◆ DATASET EXTRACT ◆

* * * * * * *

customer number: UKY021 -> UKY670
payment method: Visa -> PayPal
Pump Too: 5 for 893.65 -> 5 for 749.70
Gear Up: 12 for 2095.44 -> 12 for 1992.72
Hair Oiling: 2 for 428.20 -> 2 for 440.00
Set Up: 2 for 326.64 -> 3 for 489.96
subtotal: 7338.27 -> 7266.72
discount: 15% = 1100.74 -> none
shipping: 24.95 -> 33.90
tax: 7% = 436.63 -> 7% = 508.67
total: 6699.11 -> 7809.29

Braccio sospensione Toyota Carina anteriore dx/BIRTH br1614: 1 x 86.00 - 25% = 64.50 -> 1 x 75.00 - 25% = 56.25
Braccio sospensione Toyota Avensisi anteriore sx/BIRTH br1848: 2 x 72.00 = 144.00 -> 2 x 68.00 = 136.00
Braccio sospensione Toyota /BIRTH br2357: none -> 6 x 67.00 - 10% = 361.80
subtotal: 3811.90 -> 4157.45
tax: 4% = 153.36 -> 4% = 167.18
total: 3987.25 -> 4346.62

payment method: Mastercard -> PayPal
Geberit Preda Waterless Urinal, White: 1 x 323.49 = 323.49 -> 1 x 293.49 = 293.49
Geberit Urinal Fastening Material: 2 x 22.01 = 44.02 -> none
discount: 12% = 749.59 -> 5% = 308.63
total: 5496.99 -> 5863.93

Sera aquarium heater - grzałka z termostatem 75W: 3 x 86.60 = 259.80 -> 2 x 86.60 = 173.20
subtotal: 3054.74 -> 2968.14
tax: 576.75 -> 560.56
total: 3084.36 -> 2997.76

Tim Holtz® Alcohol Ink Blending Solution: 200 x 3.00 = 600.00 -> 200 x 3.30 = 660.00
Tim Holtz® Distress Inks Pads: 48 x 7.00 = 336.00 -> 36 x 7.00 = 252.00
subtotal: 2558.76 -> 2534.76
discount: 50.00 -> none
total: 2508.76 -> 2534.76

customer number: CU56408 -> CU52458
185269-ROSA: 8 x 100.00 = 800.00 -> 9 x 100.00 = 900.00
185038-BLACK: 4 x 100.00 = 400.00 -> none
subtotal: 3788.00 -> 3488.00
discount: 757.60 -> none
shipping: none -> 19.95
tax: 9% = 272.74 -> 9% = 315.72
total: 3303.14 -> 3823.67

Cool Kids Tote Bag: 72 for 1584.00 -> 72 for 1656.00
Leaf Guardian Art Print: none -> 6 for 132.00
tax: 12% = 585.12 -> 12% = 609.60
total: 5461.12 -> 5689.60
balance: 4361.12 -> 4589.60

* * * * * * *

◆ ABOUT THIS TASK ◆
Return an exact copy of only the lines from the one with "subtotal: 2558.76 -> 2534.76" through the end of the listing above, both included.

◆ ANSWER SPACE ◆
subtotal: 2558.76 -> 2534.76
discount: 50.00 -> none
total: 2508.76 -> 2534.76

customer number: CU56408 -> CU52458
185269-ROSA: 8 x 100.00 = 800.00 -> 9 x 100.00 = 900.00
185038-BLACK: 4 x 100.00 = 400.00 -> none
subtotal: 3788.00 -> 3488.00
discount: 757.60 -> none
shipping: none -> 19.95
tax: 9% = 272.74 -> 9% = 315.72
total: 3303.14 -> 3823.67

Cool Kids Tote Bag: 72 for 1584.00 -> 72 for 1656.00
Leaf Guardian Art Print: none -> 6 for 132.00
tax: 12% = 585.12 -> 12% = 609.60
total: 5461.12 -> 5689.60
balance: 4361.12 -> 4589.60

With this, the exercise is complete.